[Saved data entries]
★ ★ ★

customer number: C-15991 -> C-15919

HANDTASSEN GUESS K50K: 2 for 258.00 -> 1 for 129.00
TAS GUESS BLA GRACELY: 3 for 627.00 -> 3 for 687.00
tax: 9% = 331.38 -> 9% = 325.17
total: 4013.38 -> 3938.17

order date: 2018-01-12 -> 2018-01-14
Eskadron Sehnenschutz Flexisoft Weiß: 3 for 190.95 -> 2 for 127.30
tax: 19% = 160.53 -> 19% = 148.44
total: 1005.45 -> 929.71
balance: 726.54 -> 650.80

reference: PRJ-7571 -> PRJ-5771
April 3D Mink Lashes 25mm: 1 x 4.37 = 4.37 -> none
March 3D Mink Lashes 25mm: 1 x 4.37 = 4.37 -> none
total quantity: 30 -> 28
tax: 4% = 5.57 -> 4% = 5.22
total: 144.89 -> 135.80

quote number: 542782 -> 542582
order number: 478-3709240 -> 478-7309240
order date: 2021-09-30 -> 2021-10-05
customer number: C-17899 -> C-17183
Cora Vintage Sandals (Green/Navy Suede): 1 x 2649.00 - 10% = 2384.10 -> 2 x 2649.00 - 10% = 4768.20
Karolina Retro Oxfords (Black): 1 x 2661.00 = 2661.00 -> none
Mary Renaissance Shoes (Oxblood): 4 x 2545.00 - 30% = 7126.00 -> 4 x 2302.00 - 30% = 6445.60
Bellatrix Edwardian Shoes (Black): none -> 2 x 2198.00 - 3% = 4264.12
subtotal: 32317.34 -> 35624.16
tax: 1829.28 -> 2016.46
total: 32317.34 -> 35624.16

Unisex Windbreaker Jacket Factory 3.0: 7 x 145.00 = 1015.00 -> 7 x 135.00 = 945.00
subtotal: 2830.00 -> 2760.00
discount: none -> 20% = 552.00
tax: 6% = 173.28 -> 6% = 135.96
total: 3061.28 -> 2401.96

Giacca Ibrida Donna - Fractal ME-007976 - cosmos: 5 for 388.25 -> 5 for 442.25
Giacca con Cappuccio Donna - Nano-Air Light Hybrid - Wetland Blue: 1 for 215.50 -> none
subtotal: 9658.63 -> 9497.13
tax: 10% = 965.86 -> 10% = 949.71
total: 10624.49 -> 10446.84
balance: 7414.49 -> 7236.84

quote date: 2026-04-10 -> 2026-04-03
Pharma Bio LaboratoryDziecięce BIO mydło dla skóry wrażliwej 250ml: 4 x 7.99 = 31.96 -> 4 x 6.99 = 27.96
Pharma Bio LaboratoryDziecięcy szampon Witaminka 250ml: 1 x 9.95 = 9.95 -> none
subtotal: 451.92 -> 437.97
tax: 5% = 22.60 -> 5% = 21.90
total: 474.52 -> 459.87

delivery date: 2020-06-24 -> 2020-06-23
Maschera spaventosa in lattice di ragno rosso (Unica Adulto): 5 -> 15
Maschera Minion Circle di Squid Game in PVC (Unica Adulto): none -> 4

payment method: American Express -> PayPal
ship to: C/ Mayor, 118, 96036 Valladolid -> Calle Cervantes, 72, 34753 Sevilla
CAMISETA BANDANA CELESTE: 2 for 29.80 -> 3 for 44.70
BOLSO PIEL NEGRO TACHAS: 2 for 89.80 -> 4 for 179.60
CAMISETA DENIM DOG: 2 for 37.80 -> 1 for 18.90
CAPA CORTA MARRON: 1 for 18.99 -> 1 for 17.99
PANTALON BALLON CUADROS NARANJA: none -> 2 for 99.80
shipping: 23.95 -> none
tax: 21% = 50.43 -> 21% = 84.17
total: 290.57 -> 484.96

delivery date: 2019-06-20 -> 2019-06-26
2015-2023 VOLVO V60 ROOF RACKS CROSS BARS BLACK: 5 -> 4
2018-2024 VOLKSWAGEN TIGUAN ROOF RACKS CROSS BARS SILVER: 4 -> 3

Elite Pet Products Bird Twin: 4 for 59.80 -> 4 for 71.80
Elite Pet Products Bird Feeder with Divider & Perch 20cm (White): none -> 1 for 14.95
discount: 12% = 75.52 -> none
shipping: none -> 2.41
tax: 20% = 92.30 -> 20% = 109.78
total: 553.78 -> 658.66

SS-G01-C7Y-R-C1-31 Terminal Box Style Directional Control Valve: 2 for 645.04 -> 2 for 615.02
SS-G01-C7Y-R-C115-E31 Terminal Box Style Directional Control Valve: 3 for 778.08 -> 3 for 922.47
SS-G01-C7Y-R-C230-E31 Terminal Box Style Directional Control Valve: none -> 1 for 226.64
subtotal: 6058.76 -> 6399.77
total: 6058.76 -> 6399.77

★ ★ ★

Your objective —
Retype, exactly and in full, the lines above from the one containing "tax: 6% = 173.28 -> 6% = 135.96" through the one containing "subtotal: 9658.63 -> 9497.13".

Response —
tax: 6% = 173.28 -> 6% = 135.96
total: 3061.28 -> 2401.96

Giacca Ibrida Donna - Fractal ME-007976 - cosmos: 5 for 388.25 -> 5 for 442.25
Giacca con Cappuccio Donna - Nano-Air Light Hybrid - Wetland Blue: 1 for 215.50 -> none
subtotal: 9658.63 -> 9497.13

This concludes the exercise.